WHAT IS REQUIRED:
The required output is all lines below that contain the word "text".

════════════════════

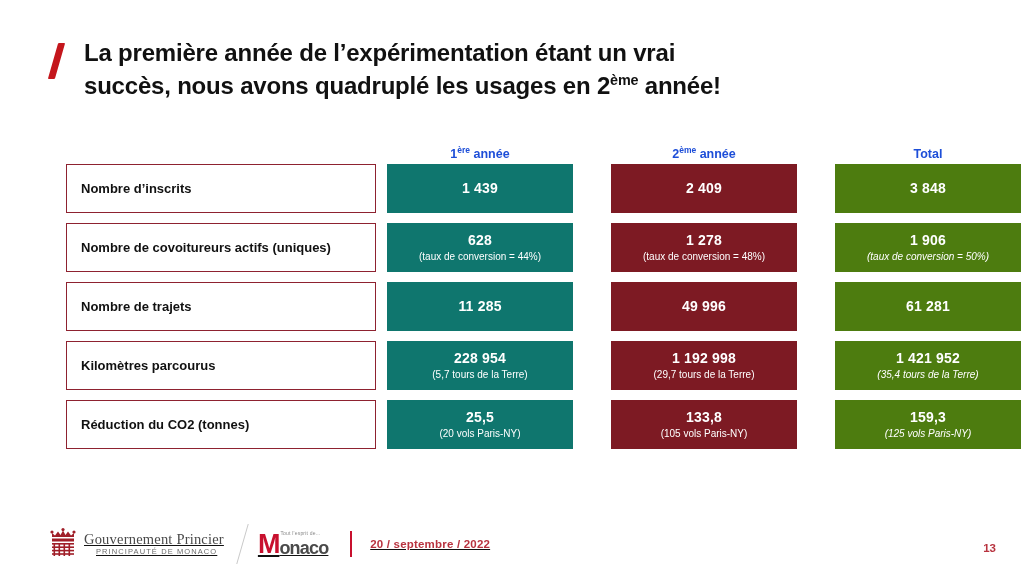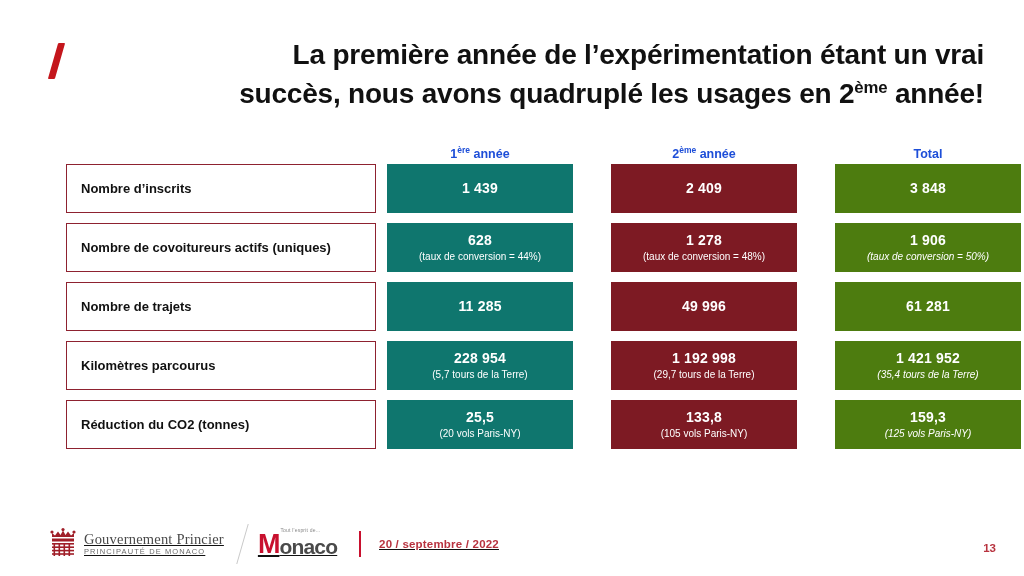--- a/index.html
+++ b/index.html
@@ -38,26 +38,26 @@
     left: 9px;
     top: 3px;
     width: 7px;
     height: 36px;
     background: #C4161C;
     transform: skewX(-16deg);
     border-radius: 1px;
   }
   #title-text {
     flex: 1 1 auto;
-    font-size: 28px;
+    font-size: 24px;
     font-weight: bold;
     line-height: 1.38;
     letter-spacing: -0.2px;
     color: #111111;
-    text-align: right;
+    text-align: left;
     padding-left: 6px;
   }
   #title-text sup {
     font-size: 0.6em;
     vertical-align: super;
     line-height: 0;
   }
 
   
   #table {
@@ -175,20 +175,21 @@
     font-family: "Liberation Serif", serif;
     font-size: 14.5px;
     color: #4a4a4a;
     letter-spacing: 0.2px;
   }
   #gov-sub {
     font-size: 7.5px;
     color: #6b6b6b;
     letter-spacing: 1.1px;
     margin-top: 1px;
+    margin-left: 12px;
   }
   #logo-divider {
     width: 26px;
     height: 40px;
     position: relative;
     margin: 0 2px 0 6px;
   }
   #logo-divider::before {
     content: "";
     position: absolute;
@@ -210,21 +211,21 @@
     font-weight: bold;
     color: #C8102E;
     font-family: "Liberation Sans", sans-serif;
     letter-spacing: -1px;
     line-height: 1;
   }
   #monaco-rest {
     position: relative;
   }
   #monaco-word {
-    font-size: 21px;
+    font-size: 18px;
     font-weight: bold;
     color: #4a4a4a;
     letter-spacing: -0.8px;
     line-height: 1;
   }
   #monaco-tag {
     position: absolute;
     left: 1px;
     top: -9px;
     font-size: 5px;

════════════════════

ANSWER TO THE EXERCISE:
   #title-text {
-    text-align: right;
+    text-align: left;
   #title-text sup {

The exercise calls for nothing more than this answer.